Collected data entries

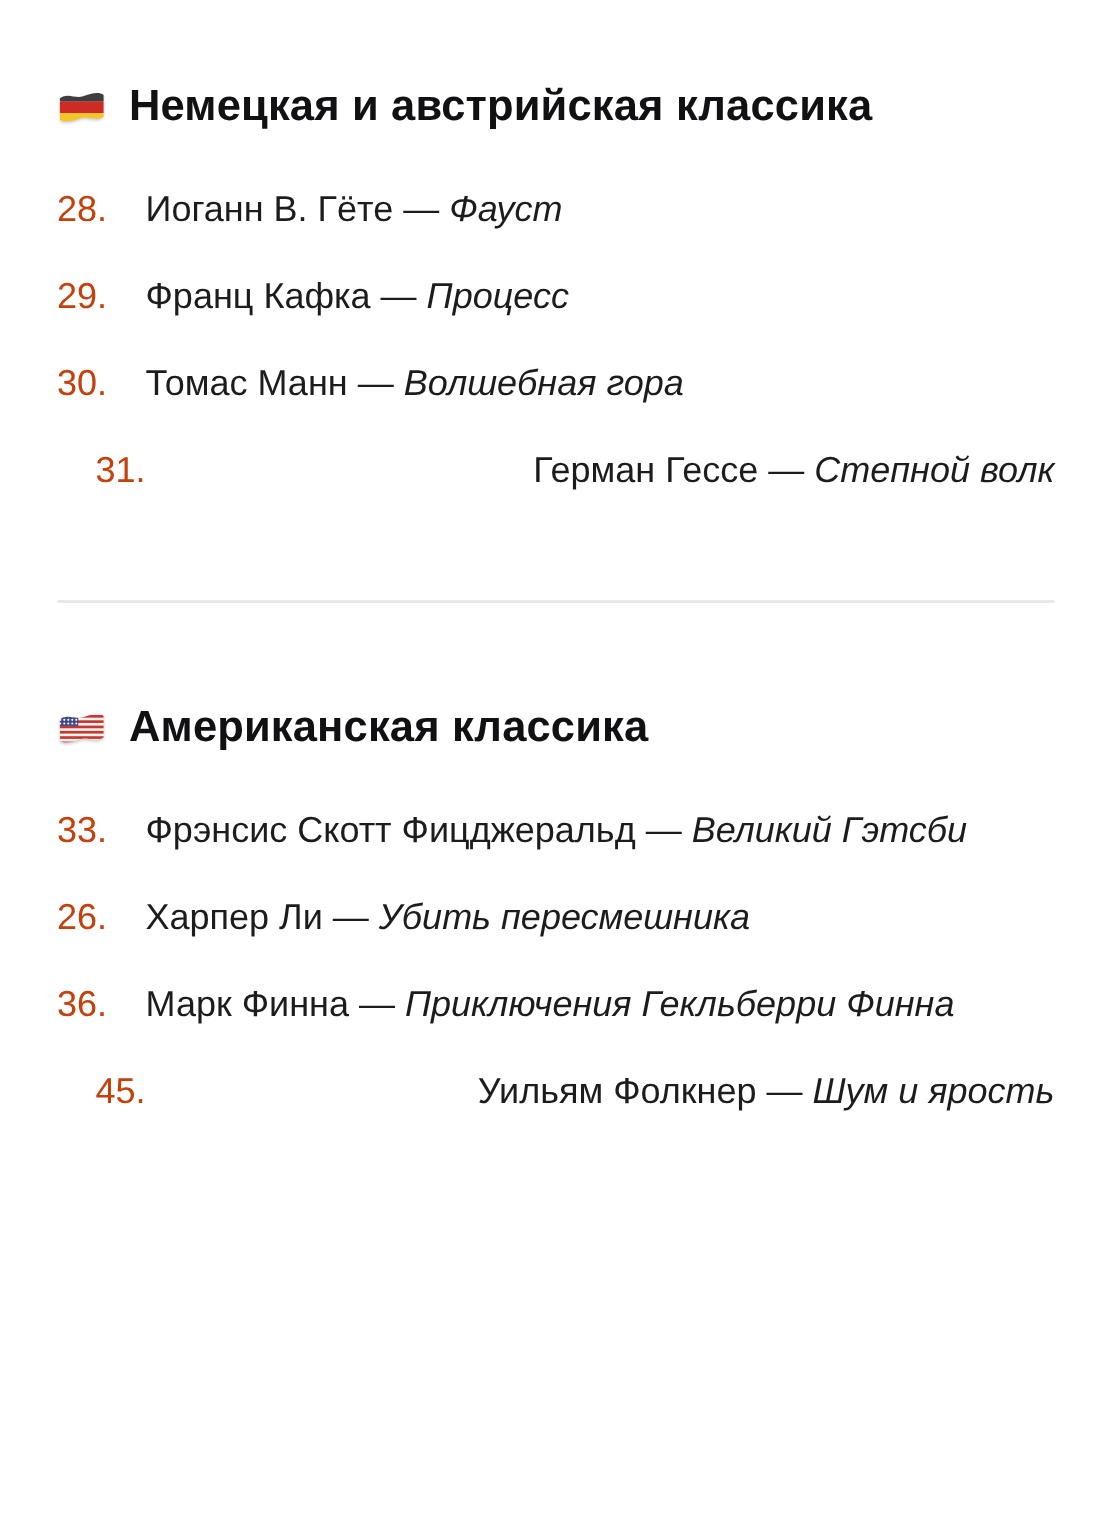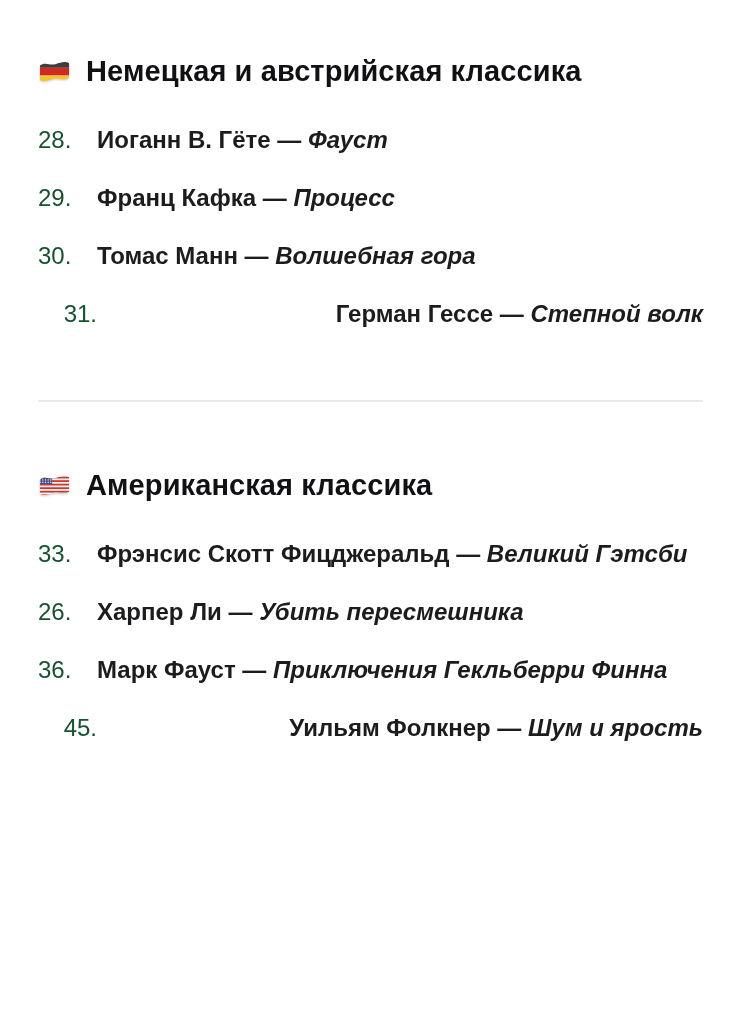"28." .num { color: #14532d -> #c2410c }
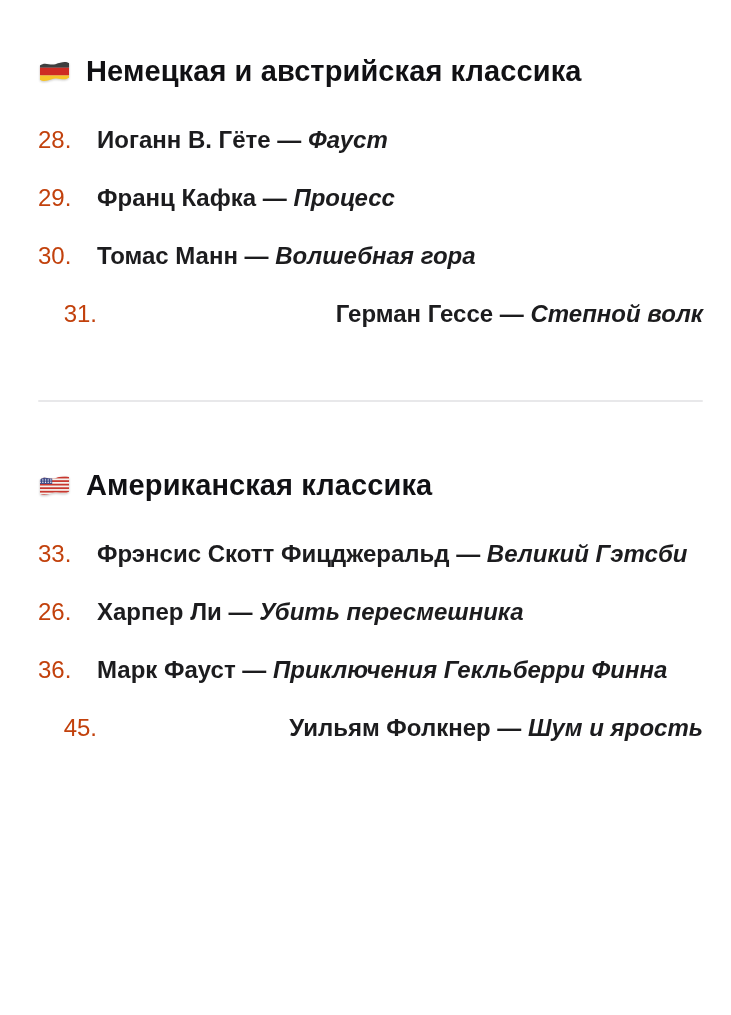"Иоганн В. Гёте — Фауст" .text { font-weight: bold -> none }
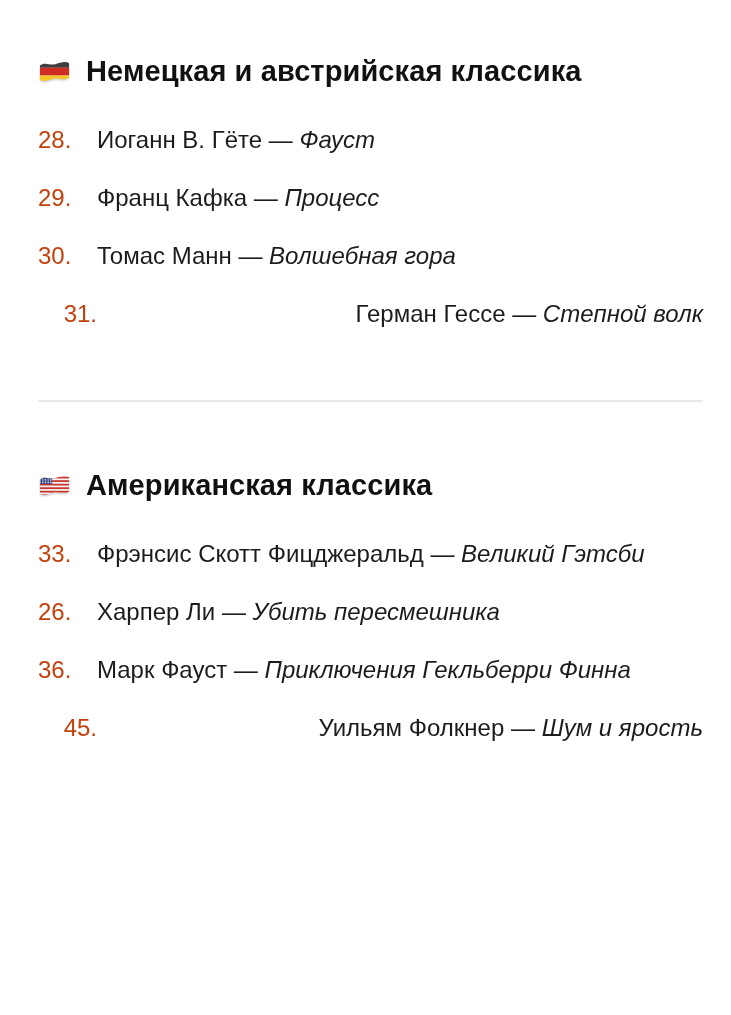"Марк Фауст" span { text: Фауст -> Финна }
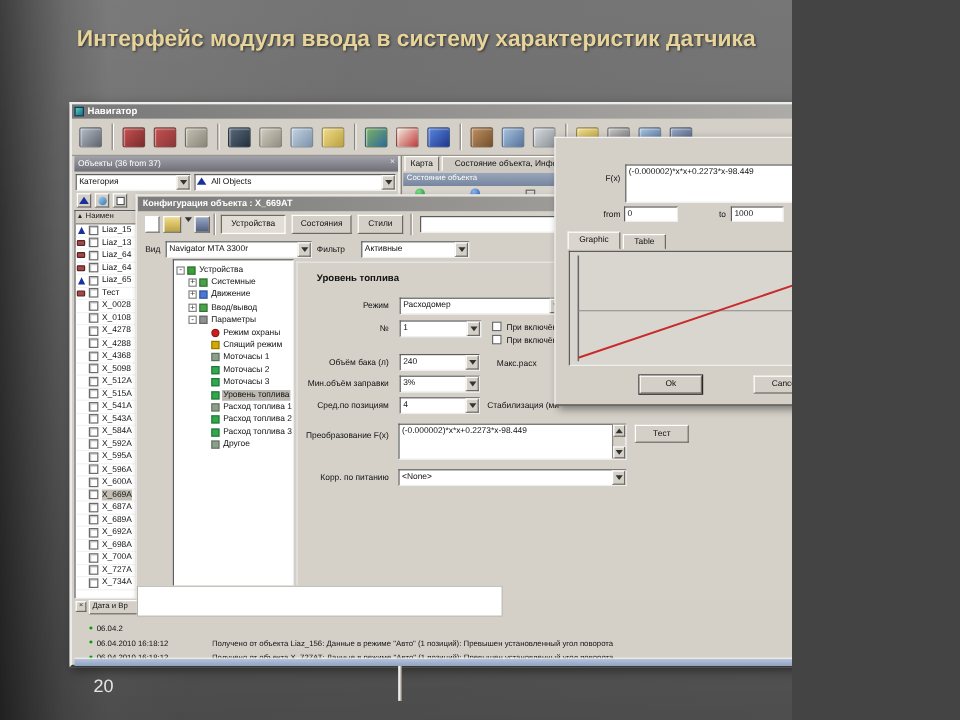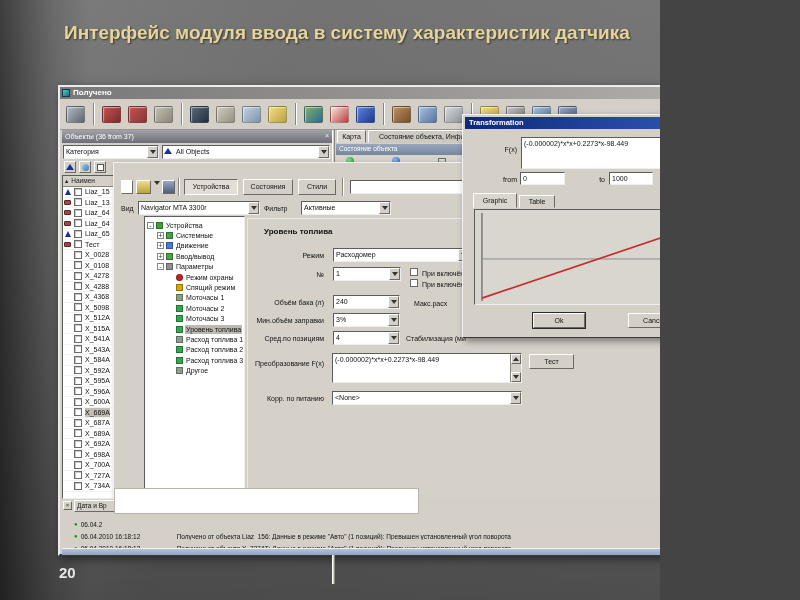"Получено" span.tbar-txt { text: Получено -> Навигатор }
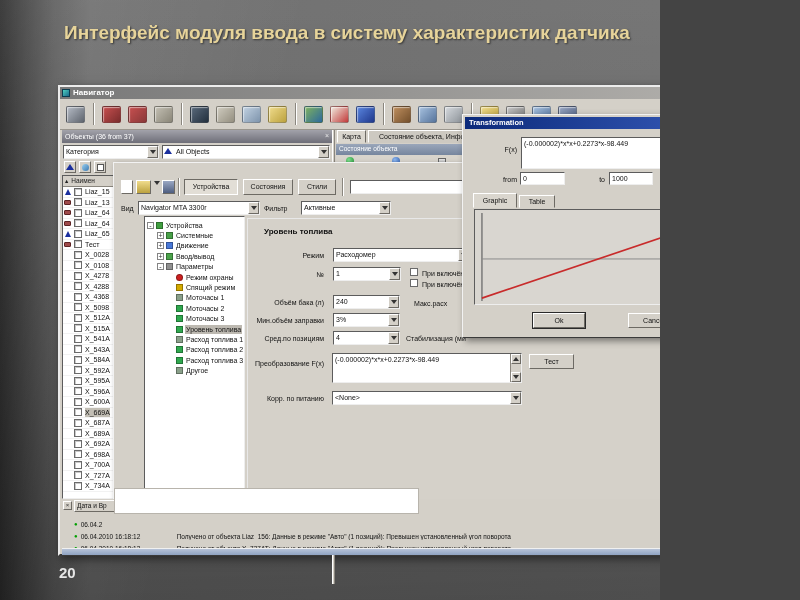"Transformation" div.dlgbar { html: <div> <span>Transformation</span> <span>×</span> </div> -> none }
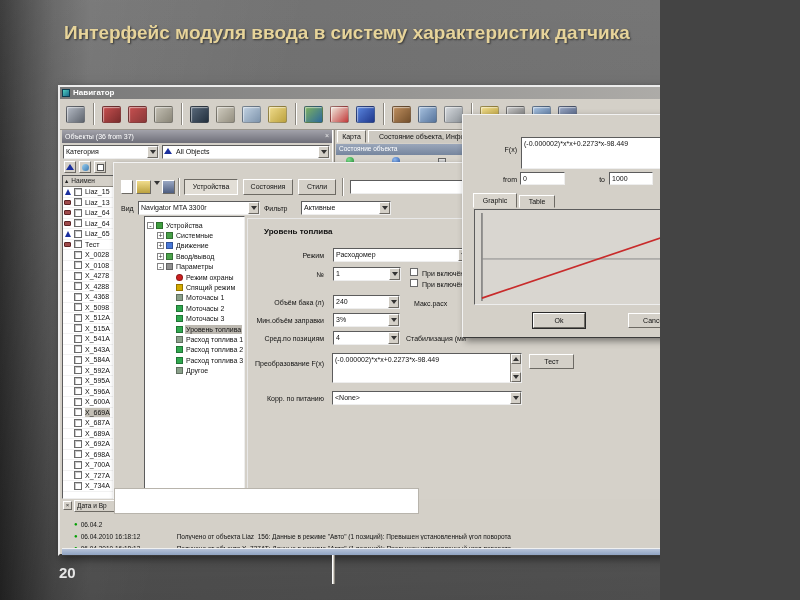"Конфигурация объекта : X_669АТ" div.cfgbar { html: none -> <div>Конфигурация объекта : X_669АТ</div> }
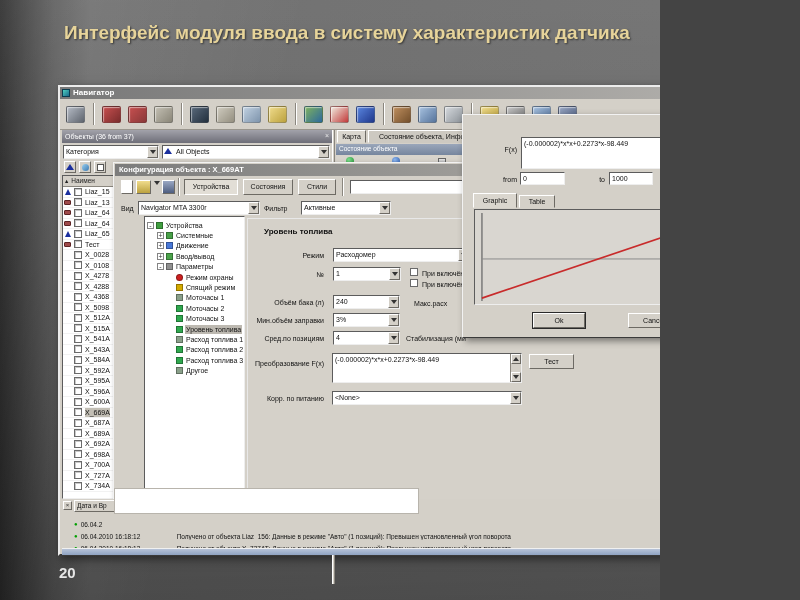"20" .page-num { font-weight: bold -> normal; left: 59px -> 78px }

Directions for this task
Return all records verbatim and drop the pictures.

Response box
"28." .num { color: #14532d -> #c2410c }
"Иоганн В. Гёте — Фауст" .text { font-weight: bold -> none }
"Марк Фауст" span { text: Фауст -> Финна }
"Получено" span.tbar-txt { text: Получено -> Навигатор }
"Transformation" div.dlgbar { html: <div> <span>Transformation</span> <span>×</span> </div> -> none }
"Конфигурация объекта : X_669АТ" div.cfgbar { html: none -> <div>Конфигурация объекта : X_669АТ</div> }
"20" .page-num { font-weight: bold -> normal; left: 59px -> 78px }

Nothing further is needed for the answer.